Task details: Give back every record below in full and exactly, but without a single image.

BEGIN Records for the exercise

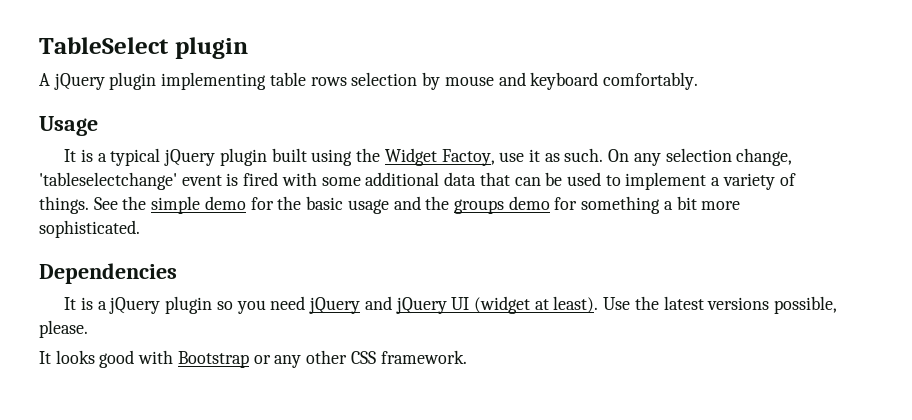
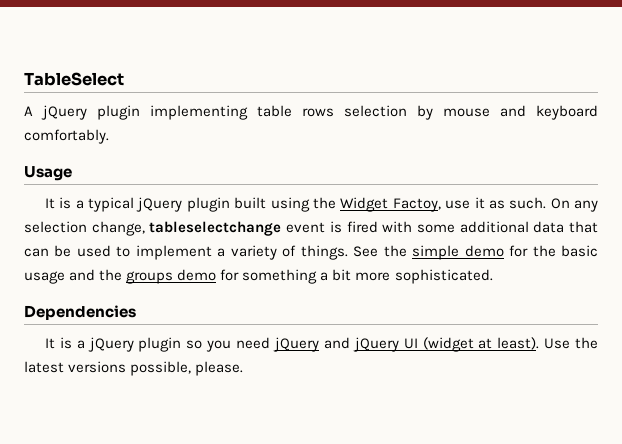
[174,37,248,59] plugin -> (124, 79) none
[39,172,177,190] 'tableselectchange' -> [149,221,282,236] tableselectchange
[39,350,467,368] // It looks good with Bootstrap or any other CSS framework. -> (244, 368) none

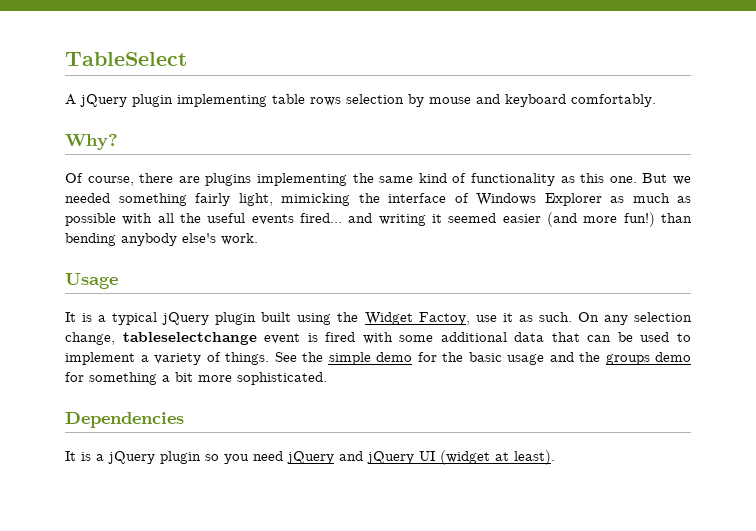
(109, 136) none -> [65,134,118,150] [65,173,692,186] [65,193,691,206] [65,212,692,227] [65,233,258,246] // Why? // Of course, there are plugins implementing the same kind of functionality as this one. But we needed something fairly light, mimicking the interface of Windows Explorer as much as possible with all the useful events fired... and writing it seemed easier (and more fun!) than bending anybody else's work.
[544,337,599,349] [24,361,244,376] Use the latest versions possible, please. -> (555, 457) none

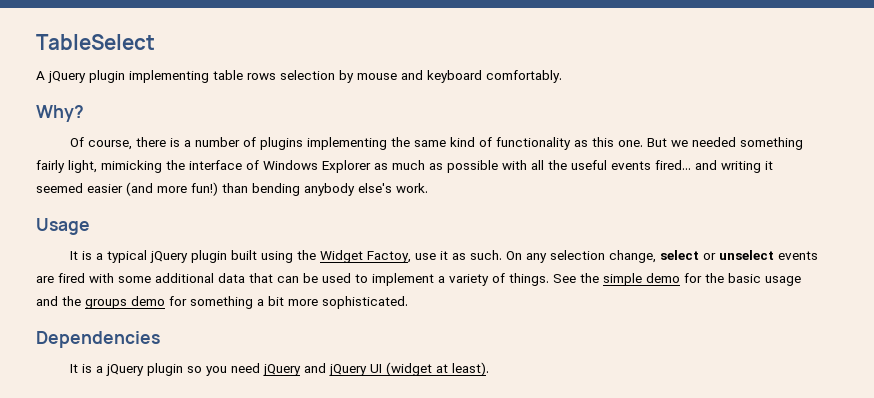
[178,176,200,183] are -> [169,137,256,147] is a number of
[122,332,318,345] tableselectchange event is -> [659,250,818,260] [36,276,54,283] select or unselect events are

END Records for the exercise

Written answer:
[174,37,248,59] plugin -> (124, 79) none
[39,172,177,190] 'tableselectchange' -> [149,221,282,236] tableselectchange
[39,350,467,368] // It looks good with Bootstrap or any other CSS framework. -> (244, 368) none

(109, 136) none -> [65,134,118,150] [65,173,692,186] [65,193,691,206] [65,212,692,227] [65,233,258,246] // Why? // Of course, there are plugins implementing the same kind of functionality as this one. But we needed something fairly light, mimicking the interface of Windows Explorer as much as possible with all the useful events fired... and writing it seemed easier (and more fun!) than bending anybody else's work.
[544,337,599,349] [24,361,244,376] Use the latest versions possible, please. -> (555, 457) none

[178,176,200,183] are -> [169,137,256,147] is a number of
[122,332,318,345] tableselectchange event is -> [659,250,818,260] [36,276,54,283] select or unselect events are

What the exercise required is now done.